### Work required
Here are some records. Copy each one exactly.

[Change detection data]
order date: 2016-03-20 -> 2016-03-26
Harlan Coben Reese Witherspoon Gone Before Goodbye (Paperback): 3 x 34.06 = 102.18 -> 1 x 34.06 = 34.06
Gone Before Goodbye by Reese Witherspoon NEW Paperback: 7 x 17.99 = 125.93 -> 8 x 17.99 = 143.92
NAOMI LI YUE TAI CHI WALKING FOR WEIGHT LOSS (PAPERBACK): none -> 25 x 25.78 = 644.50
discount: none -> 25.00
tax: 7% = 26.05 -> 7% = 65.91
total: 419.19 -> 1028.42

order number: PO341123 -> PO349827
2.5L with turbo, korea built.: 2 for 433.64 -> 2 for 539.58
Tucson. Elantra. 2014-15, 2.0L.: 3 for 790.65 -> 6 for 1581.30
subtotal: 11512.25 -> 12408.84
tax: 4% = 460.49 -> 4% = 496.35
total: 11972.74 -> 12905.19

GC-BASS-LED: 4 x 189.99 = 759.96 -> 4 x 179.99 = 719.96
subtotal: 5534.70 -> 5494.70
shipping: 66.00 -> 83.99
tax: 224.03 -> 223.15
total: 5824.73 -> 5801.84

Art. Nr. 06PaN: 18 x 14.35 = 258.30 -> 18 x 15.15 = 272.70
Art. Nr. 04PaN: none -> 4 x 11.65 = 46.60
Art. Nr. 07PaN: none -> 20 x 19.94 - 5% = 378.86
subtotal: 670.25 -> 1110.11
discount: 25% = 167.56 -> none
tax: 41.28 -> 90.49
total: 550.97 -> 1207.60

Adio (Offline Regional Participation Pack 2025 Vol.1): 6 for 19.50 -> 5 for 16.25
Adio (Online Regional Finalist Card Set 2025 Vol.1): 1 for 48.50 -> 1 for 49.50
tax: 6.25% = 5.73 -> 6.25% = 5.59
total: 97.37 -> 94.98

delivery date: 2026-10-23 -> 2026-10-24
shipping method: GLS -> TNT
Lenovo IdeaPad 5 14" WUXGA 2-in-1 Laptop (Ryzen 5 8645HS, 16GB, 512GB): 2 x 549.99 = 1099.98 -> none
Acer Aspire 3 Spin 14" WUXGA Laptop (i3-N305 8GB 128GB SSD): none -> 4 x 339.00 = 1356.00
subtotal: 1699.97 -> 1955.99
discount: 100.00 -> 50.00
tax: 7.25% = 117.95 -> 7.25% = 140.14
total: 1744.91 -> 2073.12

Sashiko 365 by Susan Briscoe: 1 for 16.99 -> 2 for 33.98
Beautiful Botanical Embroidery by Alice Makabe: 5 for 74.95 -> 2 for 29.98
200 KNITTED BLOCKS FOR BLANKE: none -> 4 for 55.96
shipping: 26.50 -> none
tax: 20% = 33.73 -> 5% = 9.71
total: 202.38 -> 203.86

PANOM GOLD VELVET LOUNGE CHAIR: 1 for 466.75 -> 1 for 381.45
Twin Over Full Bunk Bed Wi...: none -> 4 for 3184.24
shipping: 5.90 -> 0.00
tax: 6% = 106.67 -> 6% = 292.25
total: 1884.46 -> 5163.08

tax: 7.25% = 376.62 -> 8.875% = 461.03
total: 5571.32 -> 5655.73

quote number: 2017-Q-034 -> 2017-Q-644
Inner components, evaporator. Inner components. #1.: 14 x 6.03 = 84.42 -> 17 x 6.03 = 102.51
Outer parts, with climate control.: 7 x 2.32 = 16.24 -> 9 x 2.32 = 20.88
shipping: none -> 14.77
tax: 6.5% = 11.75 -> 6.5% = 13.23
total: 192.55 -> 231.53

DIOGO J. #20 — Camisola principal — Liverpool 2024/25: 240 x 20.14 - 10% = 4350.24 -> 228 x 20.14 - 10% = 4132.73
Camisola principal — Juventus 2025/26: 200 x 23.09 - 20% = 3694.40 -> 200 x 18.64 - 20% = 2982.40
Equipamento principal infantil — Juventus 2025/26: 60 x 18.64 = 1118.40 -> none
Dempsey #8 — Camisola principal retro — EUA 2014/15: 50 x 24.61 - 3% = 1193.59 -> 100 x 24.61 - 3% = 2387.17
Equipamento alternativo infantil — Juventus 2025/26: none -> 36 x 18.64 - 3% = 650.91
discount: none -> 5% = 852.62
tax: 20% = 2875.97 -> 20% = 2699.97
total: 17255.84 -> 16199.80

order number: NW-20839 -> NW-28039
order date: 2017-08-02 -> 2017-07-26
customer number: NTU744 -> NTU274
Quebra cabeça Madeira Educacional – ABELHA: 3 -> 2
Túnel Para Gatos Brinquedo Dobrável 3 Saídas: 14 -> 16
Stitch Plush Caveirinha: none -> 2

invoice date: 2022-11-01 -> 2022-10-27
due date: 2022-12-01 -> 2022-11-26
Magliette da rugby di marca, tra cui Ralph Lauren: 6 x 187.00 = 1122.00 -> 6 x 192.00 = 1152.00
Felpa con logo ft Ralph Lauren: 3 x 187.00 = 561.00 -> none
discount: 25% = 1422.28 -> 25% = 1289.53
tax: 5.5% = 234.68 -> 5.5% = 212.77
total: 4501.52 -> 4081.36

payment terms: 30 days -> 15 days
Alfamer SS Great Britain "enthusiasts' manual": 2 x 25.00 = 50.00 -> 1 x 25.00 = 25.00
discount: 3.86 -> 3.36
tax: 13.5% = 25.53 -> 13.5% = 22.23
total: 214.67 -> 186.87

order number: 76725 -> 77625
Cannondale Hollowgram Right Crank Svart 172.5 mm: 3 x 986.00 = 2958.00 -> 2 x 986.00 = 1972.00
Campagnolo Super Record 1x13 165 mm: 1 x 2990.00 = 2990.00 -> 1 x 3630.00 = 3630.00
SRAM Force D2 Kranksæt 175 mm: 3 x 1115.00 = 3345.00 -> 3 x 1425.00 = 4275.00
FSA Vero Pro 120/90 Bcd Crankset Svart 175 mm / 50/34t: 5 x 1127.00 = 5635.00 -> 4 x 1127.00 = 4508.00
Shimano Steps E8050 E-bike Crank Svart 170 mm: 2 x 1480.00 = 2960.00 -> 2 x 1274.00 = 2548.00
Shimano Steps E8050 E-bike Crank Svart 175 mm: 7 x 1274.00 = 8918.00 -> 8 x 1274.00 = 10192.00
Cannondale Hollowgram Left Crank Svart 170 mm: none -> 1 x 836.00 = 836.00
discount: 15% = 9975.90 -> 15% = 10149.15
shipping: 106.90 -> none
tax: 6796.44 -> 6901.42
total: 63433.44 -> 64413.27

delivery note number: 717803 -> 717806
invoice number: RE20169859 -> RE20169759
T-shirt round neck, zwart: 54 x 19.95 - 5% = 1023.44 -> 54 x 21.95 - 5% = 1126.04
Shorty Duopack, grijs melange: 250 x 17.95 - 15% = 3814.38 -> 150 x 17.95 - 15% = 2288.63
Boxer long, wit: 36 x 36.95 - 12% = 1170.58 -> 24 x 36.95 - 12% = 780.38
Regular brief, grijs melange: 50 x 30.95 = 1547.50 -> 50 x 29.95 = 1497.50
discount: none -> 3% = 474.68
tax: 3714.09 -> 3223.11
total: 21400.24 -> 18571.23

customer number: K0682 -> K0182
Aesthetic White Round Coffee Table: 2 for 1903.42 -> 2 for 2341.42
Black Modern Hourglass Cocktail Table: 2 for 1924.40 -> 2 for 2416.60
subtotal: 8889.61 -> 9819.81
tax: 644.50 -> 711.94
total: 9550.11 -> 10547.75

### The answer
order date: 2016-03-20 -> 2016-03-26
Harlan Coben Reese Witherspoon Gone Before Goodbye (Paperback): 3 x 34.06 = 102.18 -> 1 x 34.06 = 34.06
Gone Before Goodbye by Reese Witherspoon NEW Paperback: 7 x 17.99 = 125.93 -> 8 x 17.99 = 143.92
NAOMI LI YUE TAI CHI WALKING FOR WEIGHT LOSS (PAPERBACK): none -> 25 x 25.78 = 644.50
discount: none -> 25.00
tax: 7% = 26.05 -> 7% = 65.91
total: 419.19 -> 1028.42

order number: PO341123 -> PO349827
2.5L with turbo, korea built.: 2 for 433.64 -> 2 for 539.58
Tucson. Elantra. 2014-15, 2.0L.: 3 for 790.65 -> 6 for 1581.30
subtotal: 11512.25 -> 12408.84
tax: 4% = 460.49 -> 4% = 496.35
total: 11972.74 -> 12905.19

GC-BASS-LED: 4 x 189.99 = 759.96 -> 4 x 179.99 = 719.96
subtotal: 5534.70 -> 5494.70
shipping: 66.00 -> 83.99
tax: 224.03 -> 223.15
total: 5824.73 -> 5801.84

Art. Nr. 06PaN: 18 x 14.35 = 258.30 -> 18 x 15.15 = 272.70
Art. Nr. 04PaN: none -> 4 x 11.65 = 46.60
Art. Nr. 07PaN: none -> 20 x 19.94 - 5% = 378.86
subtotal: 670.25 -> 1110.11
discount: 25% = 167.56 -> none
tax: 41.28 -> 90.49
total: 550.97 -> 1207.60

Adio (Offline Regional Participation Pack 2025 Vol.1): 6 for 19.50 -> 5 for 16.25
Adio (Online Regional Finalist Card Set 2025 Vol.1): 1 for 48.50 -> 1 for 49.50
tax: 6.25% = 5.73 -> 6.25% = 5.59
total: 97.37 -> 94.98

delivery date: 2026-10-23 -> 2026-10-24
shipping method: GLS -> TNT
Lenovo IdeaPad 5 14" WUXGA 2-in-1 Laptop (Ryzen 5 8645HS, 16GB, 512GB): 2 x 549.99 = 1099.98 -> none
Acer Aspire 3 Spin 14" WUXGA Laptop (i3-N305 8GB 128GB SSD): none -> 4 x 339.00 = 1356.00
subtotal: 1699.97 -> 1955.99
discount: 100.00 -> 50.00
tax: 7.25% = 117.95 -> 7.25% = 140.14
total: 1744.91 -> 2073.12

Sashiko 365 by Susan Briscoe: 1 for 16.99 -> 2 for 33.98
Beautiful Botanical Embroidery by Alice Makabe: 5 for 74.95 -> 2 for 29.98
200 KNITTED BLOCKS FOR BLANKE: none -> 4 for 55.96
shipping: 26.50 -> none
tax: 20% = 33.73 -> 5% = 9.71
total: 202.38 -> 203.86

PANOM GOLD VELVET LOUNGE CHAIR: 1 for 466.75 -> 1 for 381.45
Twin Over Full Bunk Bed Wi...: none -> 4 for 3184.24
shipping: 5.90 -> 0.00
tax: 6% = 106.67 -> 6% = 292.25
total: 1884.46 -> 5163.08

tax: 7.25% = 376.62 -> 8.875% = 461.03
total: 5571.32 -> 5655.73

quote number: 2017-Q-034 -> 2017-Q-644
Inner components, evaporator. Inner components. #1.: 14 x 6.03 = 84.42 -> 17 x 6.03 = 102.51
Outer parts, with climate control.: 7 x 2.32 = 16.24 -> 9 x 2.32 = 20.88
shipping: none -> 14.77
tax: 6.5% = 11.75 -> 6.5% = 13.23
total: 192.55 -> 231.53

DIOGO J. #20 — Camisola principal — Liverpool 2024/25: 240 x 20.14 - 10% = 4350.24 -> 228 x 20.14 - 10% = 4132.73
Camisola principal — Juventus 2025/26: 200 x 23.09 - 20% = 3694.40 -> 200 x 18.64 - 20% = 2982.40
Equipamento principal infantil — Juventus 2025/26: 60 x 18.64 = 1118.40 -> none
Dempsey #8 — Camisola principal retro — EUA 2014/15: 50 x 24.61 - 3% = 1193.59 -> 100 x 24.61 - 3% = 2387.17
Equipamento alternativo infantil — Juventus 2025/26: none -> 36 x 18.64 - 3% = 650.91
discount: none -> 5% = 852.62
tax: 20% = 2875.97 -> 20% = 2699.97
total: 17255.84 -> 16199.80

order number: NW-20839 -> NW-28039
order date: 2017-08-02 -> 2017-07-26
customer number: NTU744 -> NTU274
Quebra cabeça Madeira Educacional – ABELHA: 3 -> 2
Túnel Para Gatos Brinquedo Dobrável 3 Saídas: 14 -> 16
Stitch Plush Caveirinha: none -> 2

invoice date: 2022-11-01 -> 2022-10-27
due date: 2022-12-01 -> 2022-11-26
Magliette da rugby di marca, tra cui Ralph Lauren: 6 x 187.00 = 1122.00 -> 6 x 192.00 = 1152.00
Felpa con logo ft Ralph Lauren: 3 x 187.00 = 561.00 -> none
discount: 25% = 1422.28 -> 25% = 1289.53
tax: 5.5% = 234.68 -> 5.5% = 212.77
total: 4501.52 -> 4081.36

payment terms: 30 days -> 15 days
Alfamer SS Great Britain "enthusiasts' manual": 2 x 25.00 = 50.00 -> 1 x 25.00 = 25.00
discount: 3.86 -> 3.36
tax: 13.5% = 25.53 -> 13.5% = 22.23
total: 214.67 -> 186.87

order number: 76725 -> 77625
Cannondale Hollowgram Right Crank Svart 172.5 mm: 3 x 986.00 = 2958.00 -> 2 x 986.00 = 1972.00
Campagnolo Super Record 1x13 165 mm: 1 x 2990.00 = 2990.00 -> 1 x 3630.00 = 3630.00
SRAM Force D2 Kranksæt 175 mm: 3 x 1115.00 = 3345.00 -> 3 x 1425.00 = 4275.00
FSA Vero Pro 120/90 Bcd Crankset Svart 175 mm / 50/34t: 5 x 1127.00 = 5635.00 -> 4 x 1127.00 = 4508.00
Shimano Steps E8050 E-bike Crank Svart 170 mm: 2 x 1480.00 = 2960.00 -> 2 x 1274.00 = 2548.00
Shimano Steps E8050 E-bike Crank Svart 175 mm: 7 x 1274.00 = 8918.00 -> 8 x 1274.00 = 10192.00
Cannondale Hollowgram Left Crank Svart 170 mm: none -> 1 x 836.00 = 836.00
discount: 15% = 9975.90 -> 15% = 10149.15
shipping: 106.90 -> none
tax: 6796.44 -> 6901.42
total: 63433.44 -> 64413.27

delivery note number: 717803 -> 717806
invoice number: RE20169859 -> RE20169759
T-shirt round neck, zwart: 54 x 19.95 - 5% = 1023.44 -> 54 x 21.95 - 5% = 1126.04
Shorty Duopack, grijs melange: 250 x 17.95 - 15% = 3814.38 -> 150 x 17.95 - 15% = 2288.63
Boxer long, wit: 36 x 36.95 - 12% = 1170.58 -> 24 x 36.95 - 12% = 780.38
Regular brief, grijs melange: 50 x 30.95 = 1547.50 -> 50 x 29.95 = 1497.50
discount: none -> 3% = 474.68
tax: 3714.09 -> 3223.11
total: 21400.24 -> 18571.23

customer number: K0682 -> K0182
Aesthetic White Round Coffee Table: 2 for 1903.42 -> 2 for 2341.42
Black Modern Hourglass Cocktail Table: 2 for 1924.40 -> 2 for 2416.60
subtotal: 8889.61 -> 9819.81
tax: 644.50 -> 711.94
total: 9550.11 -> 10547.75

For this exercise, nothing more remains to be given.